Wednesday, August 23, 2017

Bareilly Ki Barfi 

Sugar Rush

Bitti Mishra works at a dull electricity board job, but is supposedly ‘different’ because she smokes, break-dances (badly!) and watches pirated English films. For Bareilly, she is too forward and is constantly rejected by potential grooms. Why she, for all her boldness, subjects herself to this ritual humiliation is not explained.

Ashwiny Iyer Tiwari’s Bareilly Ki Barfi, is not interesting because of its silly female protagonist, but for one of the male leads. Based on Nicholas Barreau’s novel Ingredient Of Love, which is inspired by the classic Cyrano de Bergerac, it has been suitably Indianised by Nitesh Tiwari and Shreyas Jain, and set in the unremarkable UP town of Bareilly (famous for its bamboo, not barfi).

Javed Akhtar’s droll voiceover makes Bitti’s parents (Pankaj Tripathi-Seema Pahwa) sound more “not normal” than they actually are.
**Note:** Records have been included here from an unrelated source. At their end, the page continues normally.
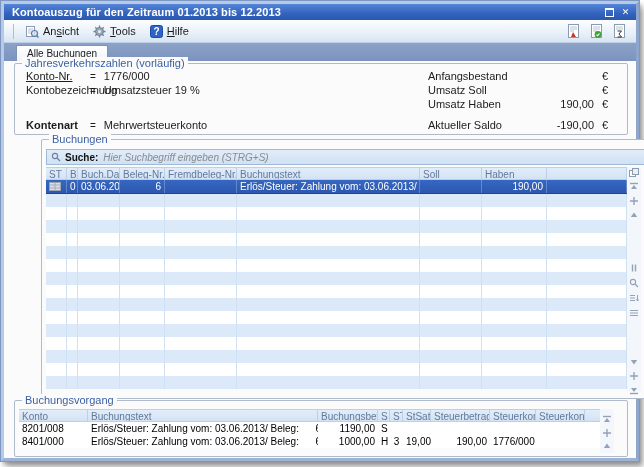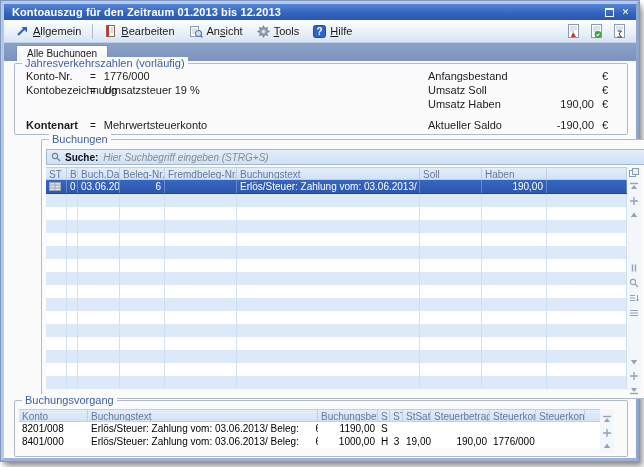"Allgemein" span.menu-item { html: <span> <span> <svg> <path></path> <path></path> </svg> </span> <span><span>A</span>llgemein</span> </span> -> none }
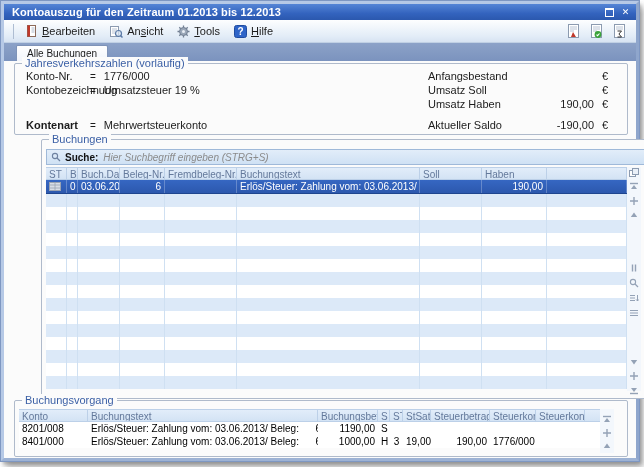"Bearbeiten" span.menu-item { html: <span> <span> <svg> <rect></rect> <rect></rect> <path></path> </svg> </span> <span><span>B</span>earbeiten</span> </span> -> none }
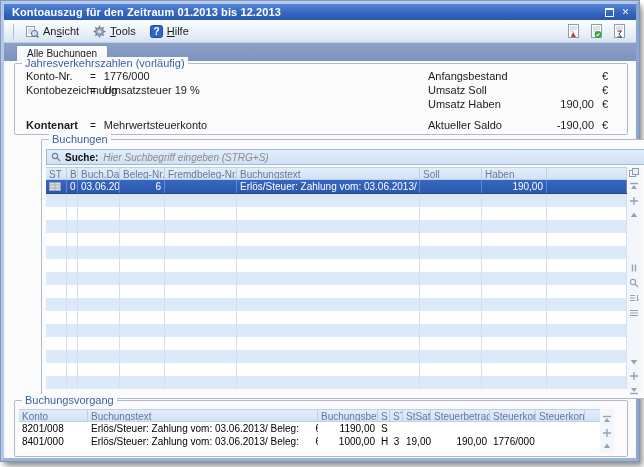"Konto-Nr." span.jvz-label { text-decoration: none -> underline }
He runs a mithai shop and is an indulgent father, while she thinks of nothing but her daughter’s (Kriri Sanon—competent but bland) wedding.

When running away from home, Bitti comes across a novel Bareilly Ki Barfi and is shocked to find that the heroine is a mirror-image of herself. In trying to trace the author, she meets printing press owner Chirag (Ayushmann Khurrana). He had written it himself as therapy for a broken heart, but put his friend Pritam Vidrohi’s (Rajkummar Rao) photo on it. She befriends him as a ‘postman’ for the letters she sends to her new crush, to which he replies pretending to be Vidrohi.

She insists on meeting the writer, so Chirag is forced to present him, but before that he transforms the mild-mannered, stuttering sari-salesman into a rogue-ish dude. He hopes Bitti and her family will be put off by the loudmouth hooligan-type, but, much to his surprise, they are bewitched.

The rest of the story is about how the knotty triangle plays out, but it takes much too long to get to the inevitable end; by then it has only Rajkummar Rao’s fabulous performance to keep it afloat. Without underlining it too much, what the writers and director explore is the skewed idea of masculinity; why women tend to prefer bad boys while friendzone-ing the nice ones. Ayushmann Khurrana just barely saves his character from being a weepy wimp.

Bareilly Ki Barfi, reminiscent of the films of Basu Chatterjee and Sai Paranjpye, is sweet and funny, with some of the most delightful dialogue written in recent times. It is a relief to see filmmakers turn to telling stories set in small town India after needlessly glossy globe-trotting disasters. If only the female protagonist had some more shades… and spice.